Karen was an obese woman I trained twice a week. She was thirty years old, weighed 250 pounds, and was 5’ 2”. However, these numbers don’t say anything about her as a person. She was a painter who owned her own gallery in Manhattan. The serenity in her eyes and the way she smiled for no reason introduced her to me before she even told me her name.

She had been married for more than five years to someone who was in good shape. I knew this because her husband came to pick her up after our sessions. The conversation we had the first day we met left me pondering about life for days.

I asked the same question I asked every client before we began the program: What are your three main fitness goals?

Karen said she only had one goal: to enjoy the workouts.

I recall looking into her eyes as if she had not understood my question. I rephrased it, and this time I was more specific.

“I understand, Karen, and I will ensure that the exercises will be fun, but what I meant was, how many pounds do you want to lose?”

Again, she answered with a smile and said she didn’t care about the weight; she just wanted to feel good during and after the workouts.
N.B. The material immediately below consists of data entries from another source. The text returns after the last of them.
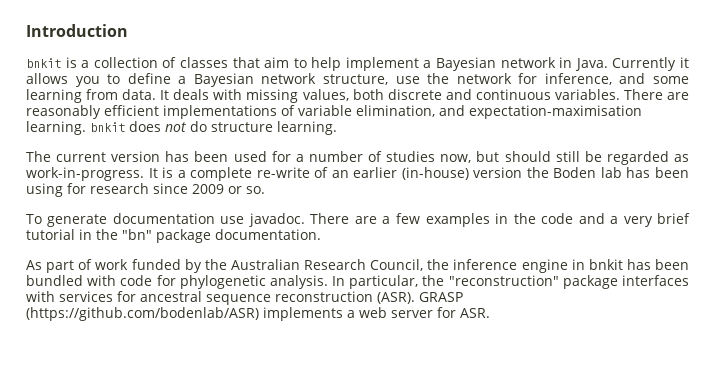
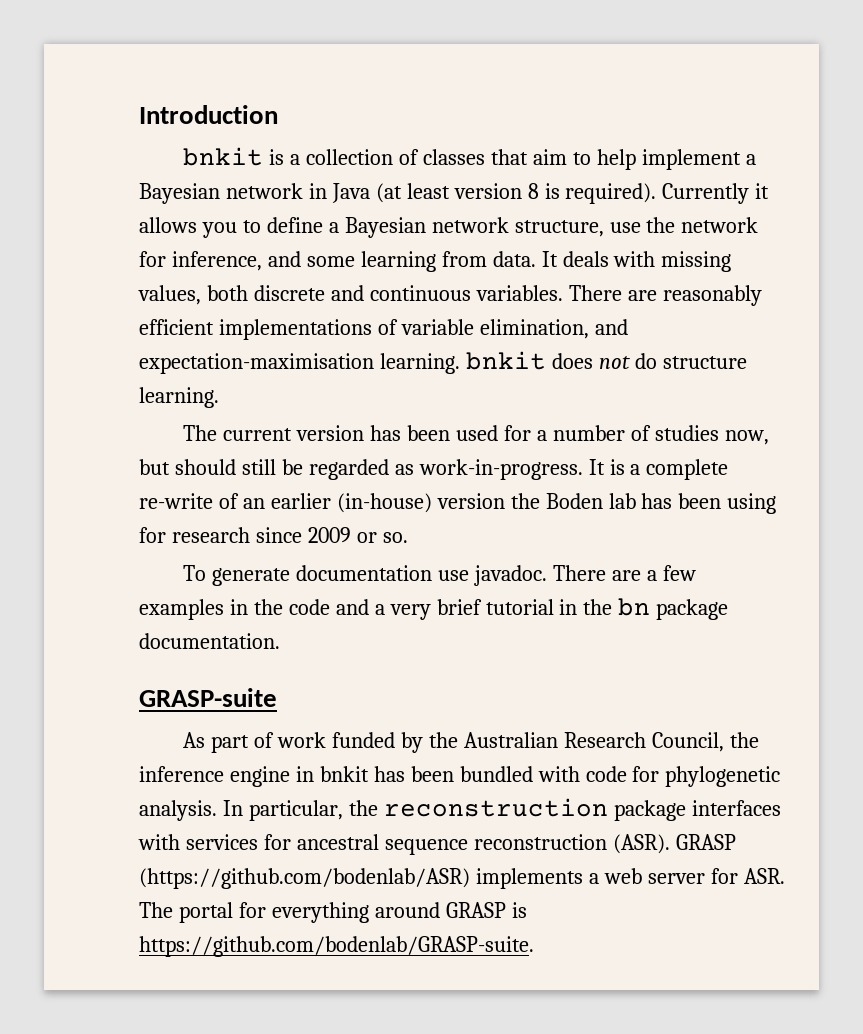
[574,58,608,71] Java. -> [331,183,657,204] Java (at least version 8 is required).
[122,229,152,240] "bn" -> [618,598,651,616] bn
(321, 234) none -> [139,688,277,707] // GRASP-suite
[448,275,559,286] "reconstruction" -> [383,798,608,817] reconstruction
(490, 313) none -> [139,902,527,923] [139,936,534,957] The portal for everything around GRASP is https://github.com/bodenlab/GRASP-suite.

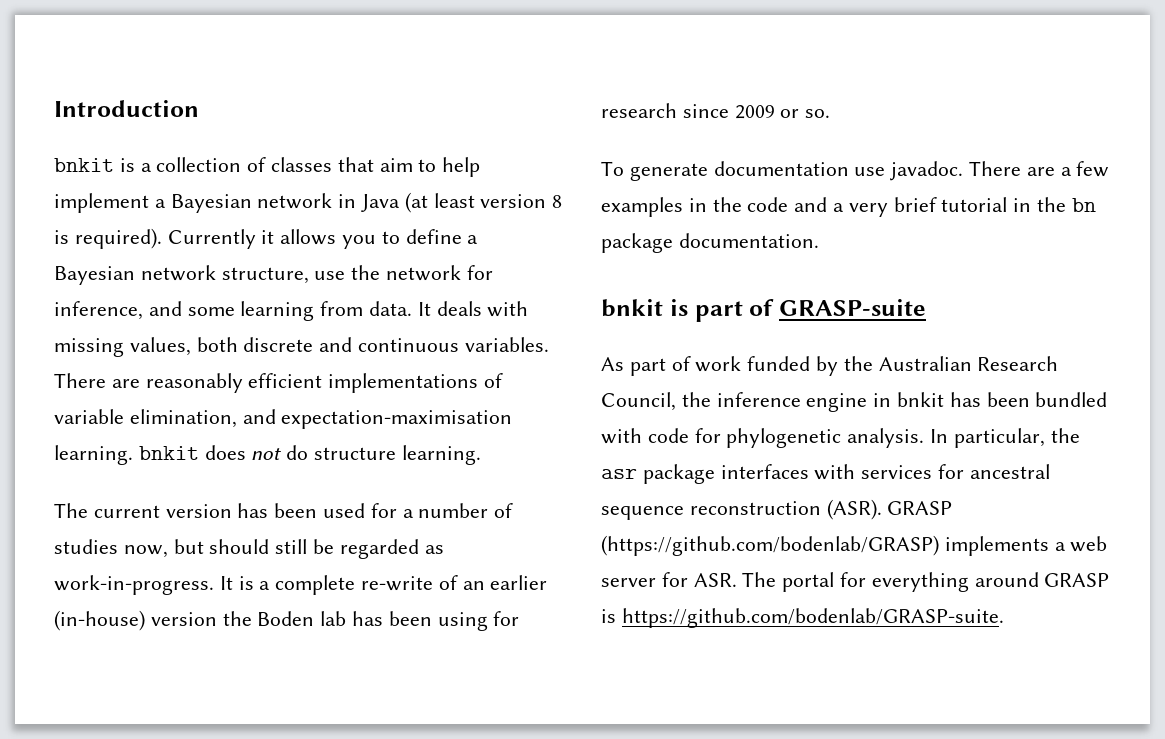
(280, 641) none -> [601,299,775,322] bnkit is part of
[383,798,608,817] reconstruction -> [601,469,637,479] asr
[139,868,470,889] (https://github.com/bodenlab/ASR) -> [601,535,939,556] (https://github.com/bodenlab/GRASP)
Furthermore, she said it didn’t matter if she didn’t lose any weight at all. Her peaceful eyes and joyful smile reinforced the truth of her words.

I could not believe this woman and how out of touch with reality she was. She was obese, for God’s sake! She could actually die of a heart attack at any moment, and my mind refused to believe that anyone could be at peace with a body like hers. It couldn’t be possible.

I insisted. I tried to force her to make a deal with me, and asked her to agree on losing one to two pounds per week.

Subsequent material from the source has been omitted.